CUC if put in now would not survive the Cycle in your tank. Best to wait until your Ammonia and Nitrites are 0 and Nitrates are under 40.


----------



## beaslbob (May 29, 2009)

looks to me like it needs some macro algaes.

But that's just my .02


----------



## thechief (Jan 1, 2012)

beaslbob said:


> looks to me like it needs some macro algaes.
> 
> But that's just my .02


That's the purple algae right? Its growing more of that everyday its getting some awesome colors is there anyway to speed it up or you just have to wait?


----------



## thechief (Jan 1, 2012)

Reefing Madness said:


> CUC if put in now would not survive the Cycle in your tank. Best to wait until your Ammonia and Nitrites are 0 and Nitrates are under 40.


Okay thanks for the info I did a test yesterday and ammonia was 0 nitrites were 0 and nitrates were 20 what does this mean?


----------



## beaslbob (May 29, 2009)

thechief said:


> That's the purple algae right? Its growing more of that everyday its getting some awesome colors is there anyway to speed it up or you just have to wait?


two types of "purple algae" growth is possible. One is corraline algae the other is cyano bacteria. Both can be purple with corraline being a smoth hard calcium based algae and cyano bacteria being a bacteria that grows fuzzy and blows off easly with a turkey baster blast.

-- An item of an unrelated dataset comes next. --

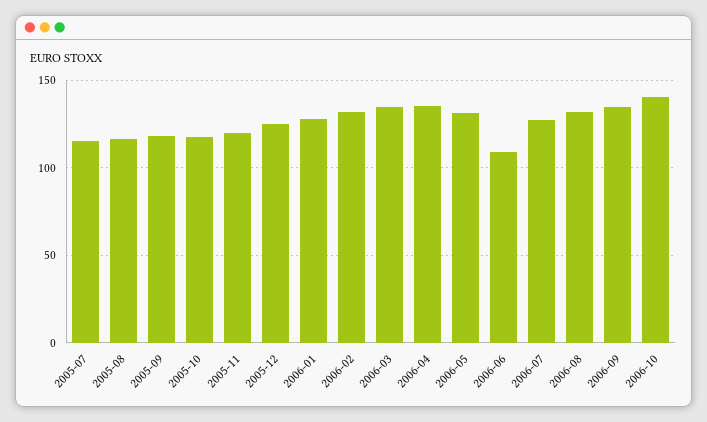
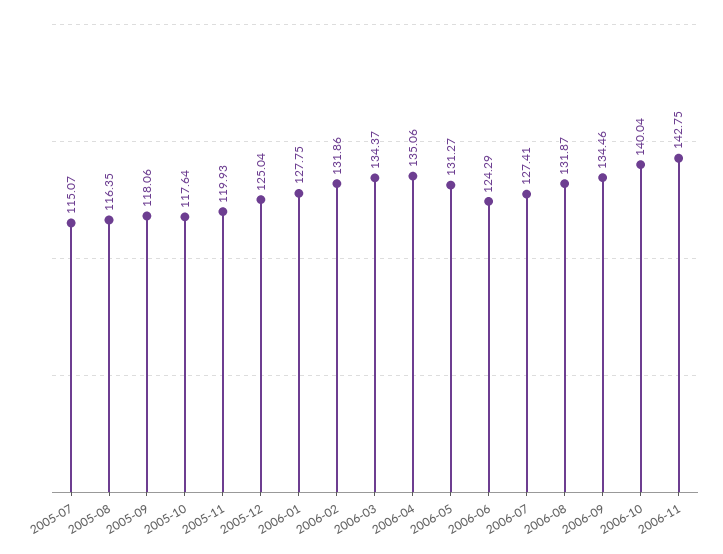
2006-06: 110 -> 124.29
2006-11: none -> 142.75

Cyano is a bacteria that also has photosynethic plant life parts that consume nutrients like plants.

to get corraline to spread keep calcium up through the diy two part and use bluer lighting like actinic.

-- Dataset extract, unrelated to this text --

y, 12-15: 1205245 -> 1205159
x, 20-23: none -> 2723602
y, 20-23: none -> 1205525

To kill of cyano I kill the lights until it dies off then adjust lighting, feeding, and macros to the cyano does nto come back.

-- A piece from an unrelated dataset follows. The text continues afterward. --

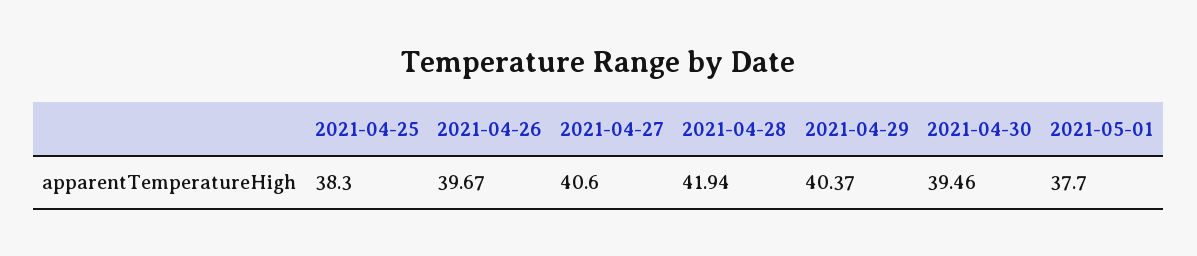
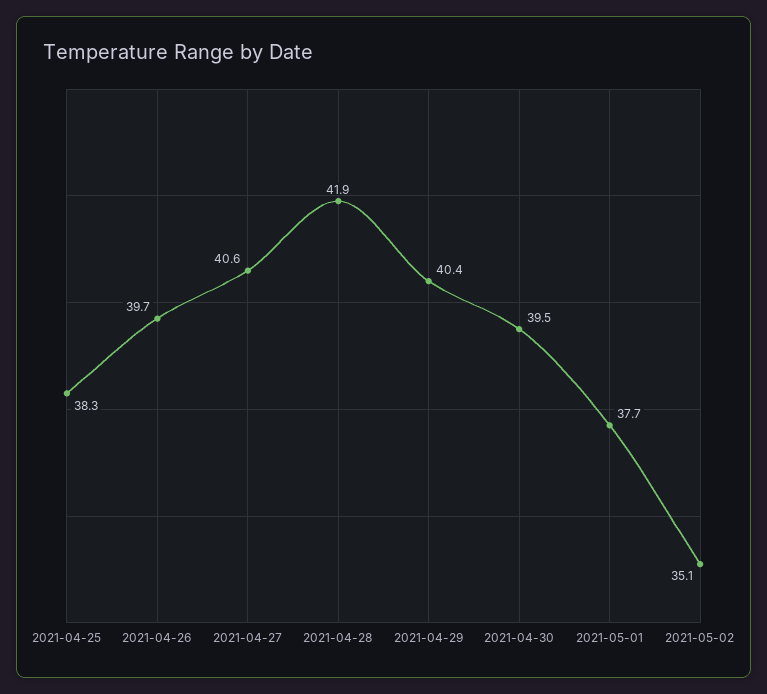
2021-05-02: none -> 35.1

Macro algaes are a form of algae that is neither corraline nor corraline. They are "organized" and can even look like Freshwater plants. So instead of just covering the rocks they look like stems and leaves flowing in the current. some must looke like brillo pads also (chaetomorphia). The benifits are the consume ammonia/nitrates/phosphates and co2 to balance out as stabilize the tank.


my .02


----------



## beaslbob (May 29, 2009)

thechief said:


> Okay thanks for the info I did a test yesterday and ammonia was 0 nitrites were 0 and nitrates were 20 what does this mean?


0 ammonia/nitrItes plus some initial nitrates is an indication of a planted silent cycle. Whatever ammonia is being generated is being consumed by the algae but the algae is not consuming nitrates for nitrogen. If true and with limited feeding/bioload ina few weeks nitrates should drop down while ammonia/nitrItes remain low or 0.

my .02


----------



## Reefing Madness (Aug 12, 2011)

thechief said:


> Okay thanks for the info I did a test yesterday and ammonia was 0 nitrites were 0 and nitrates were 20 what does this mean?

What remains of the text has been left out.